• **YOUR GOAL**
As the answer, give every line of the records that includes the word "Para".

• **DATA**

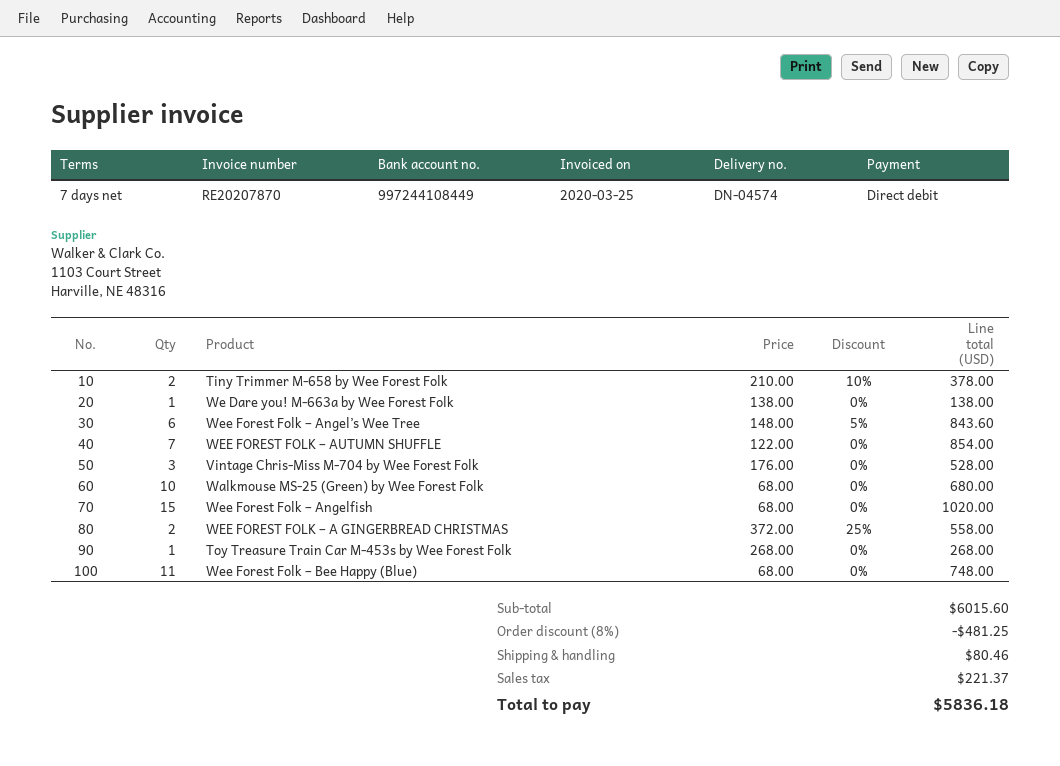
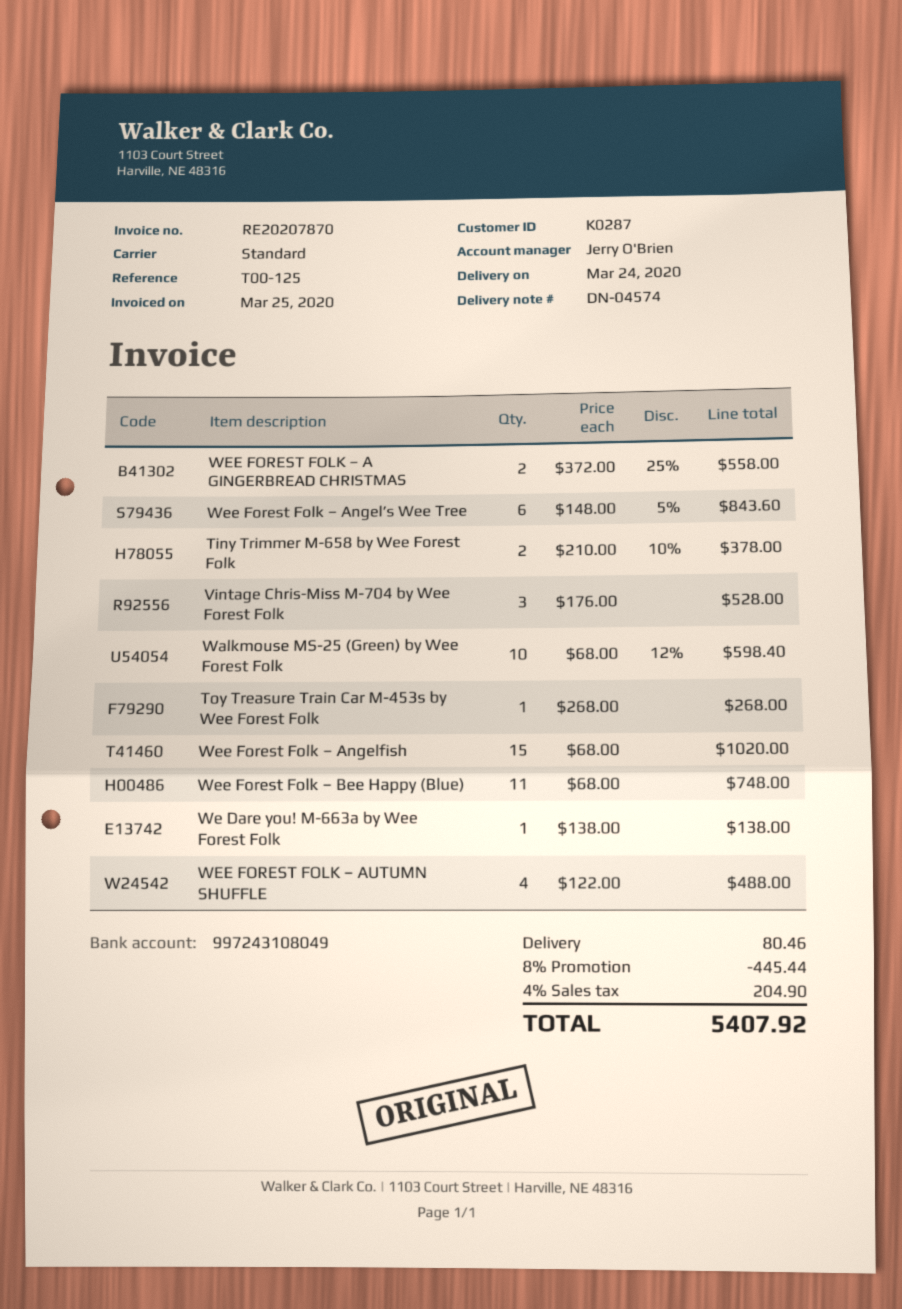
bank account: 997244108449 -> 997243108049
WEE FOREST FOLK – AUTUMN SHUFFLE: 7 x 122.00 = 854.00 -> 4 x 122.00 = 488.00
Walkmouse MS-25 (Green) by Wee Forest Folk: 10 x 68.00 = 680.00 -> 10 x 68.00 - 12% = 598.40
discount: 8% = 481.25 -> 8% = 445.44
tax: 221.37 -> 204.90
total: 5836.18 -> 5407.92

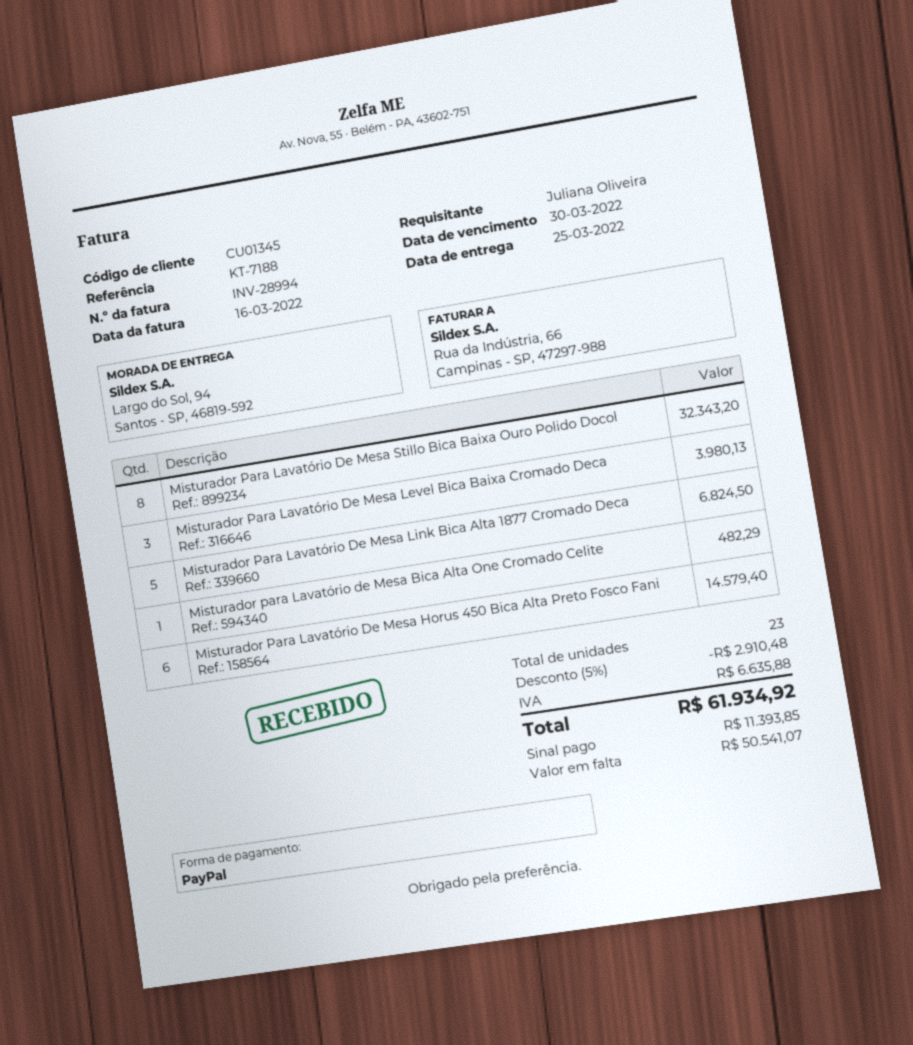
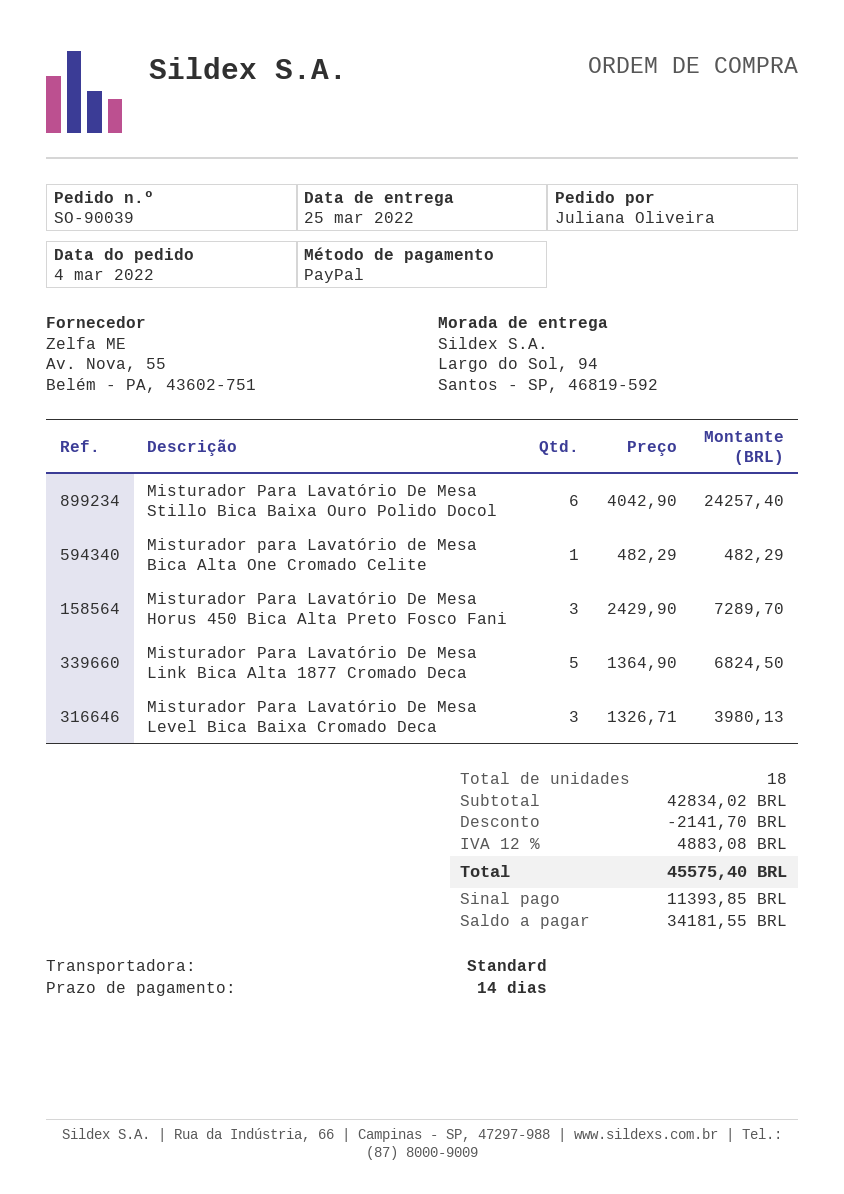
Misturador Para Lavatório De Mesa Stillo Bica Baixa Ouro Polido Docol: 8 for 32343.20 -> 6 for 24257.40
Misturador Para Lavatório De Mesa Horus 450 Bica Alta Preto Fosco Fani: 6 for 14579.40 -> 3 for 7289.70
total quantity: 23 -> 18
discount: 2910.48 -> 2141.70
tax: 6635.88 -> 4883.08
total: 61934.92 -> 45575.40
balance: 50541.07 -> 34181.55

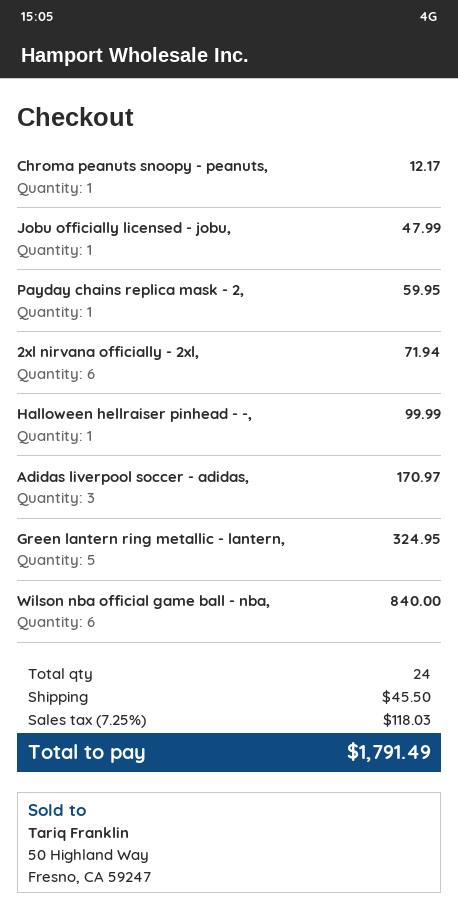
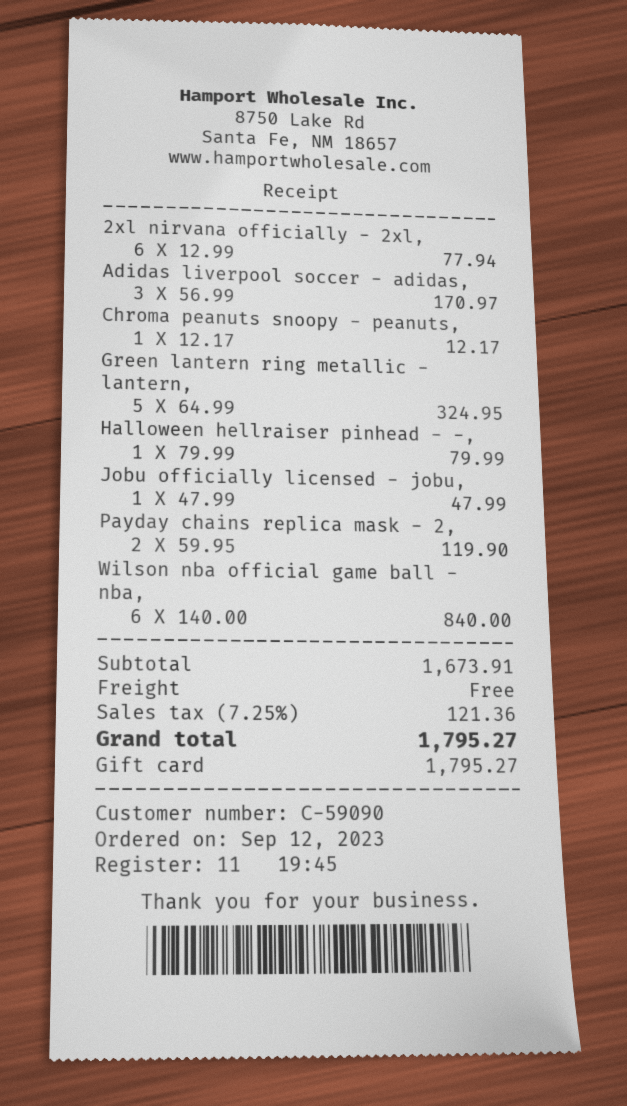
Payday chains replica mask - 2,: 1 for 59.95 -> 2 for 119.90
2xl nirvana officially - 2xl,: 6 for 71.94 -> 6 for 77.94
Halloween hellraiser pinhead - -,: 1 for 99.99 -> 1 for 79.99
shipping: 45.50 -> 0.00
tax: 7.25% = 118.03 -> 7.25% = 121.36
total: 1791.49 -> 1795.27

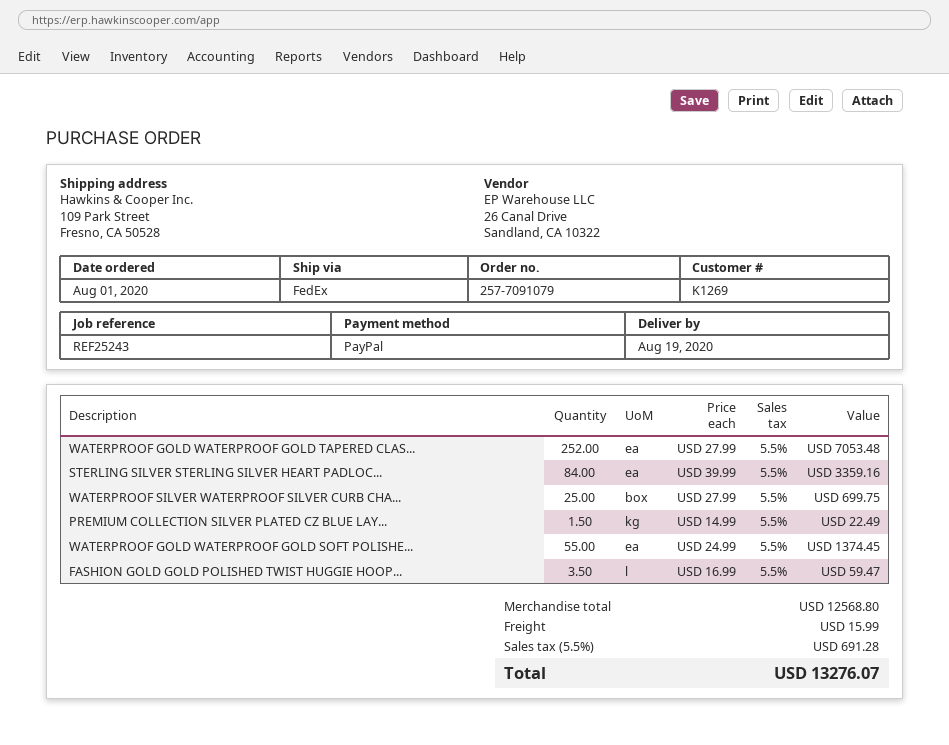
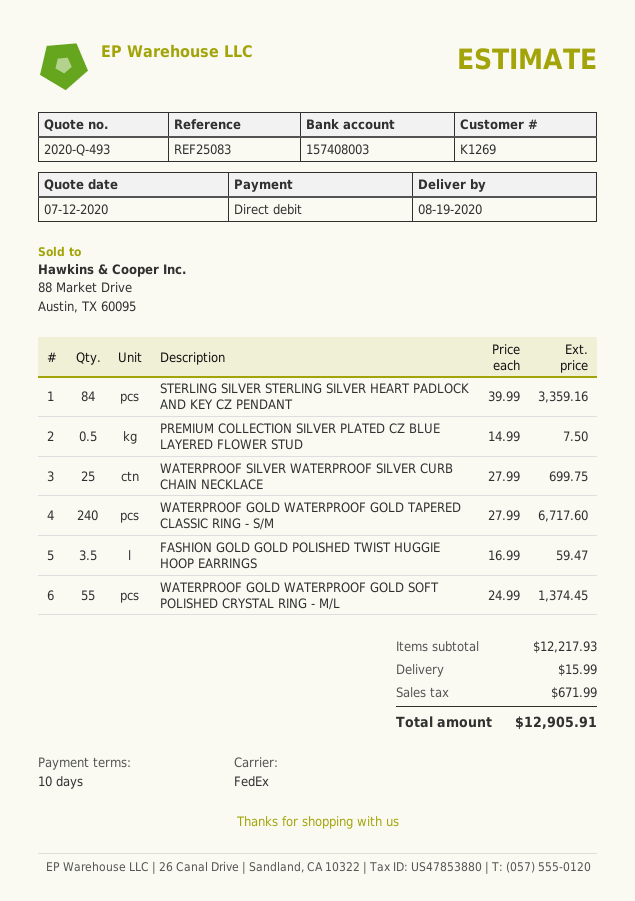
reference: REF25243 -> REF25083
payment method: PayPal -> direct debit
WATERPROOF GOLD WATERPROOF GOLD TAPERED CLAS...: 252 x 27.99 = 7053.48 -> 240 x 27.99 = 6717.60
PREMIUM COLLECTION SILVER PLATED CZ BLUE LAY...: 1.5 x 14.99 = 22.49 -> 0.5 x 14.99 = 7.50
subtotal: 12568.80 -> 12217.93
tax: 691.28 -> 671.99
total: 13276.07 -> 12905.91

• **SOLUTION FOR THIS EXERCISE**
Misturador Para Lavatório De Mesa Stillo Bica Baixa Ouro Polido Docol: 8 for 32343.20 -> 6 for 24257.40
Misturador Para Lavatório De Mesa Horus 450 Bica Alta Preto Fosco Fani: 6 for 14579.40 -> 3 for 7289.70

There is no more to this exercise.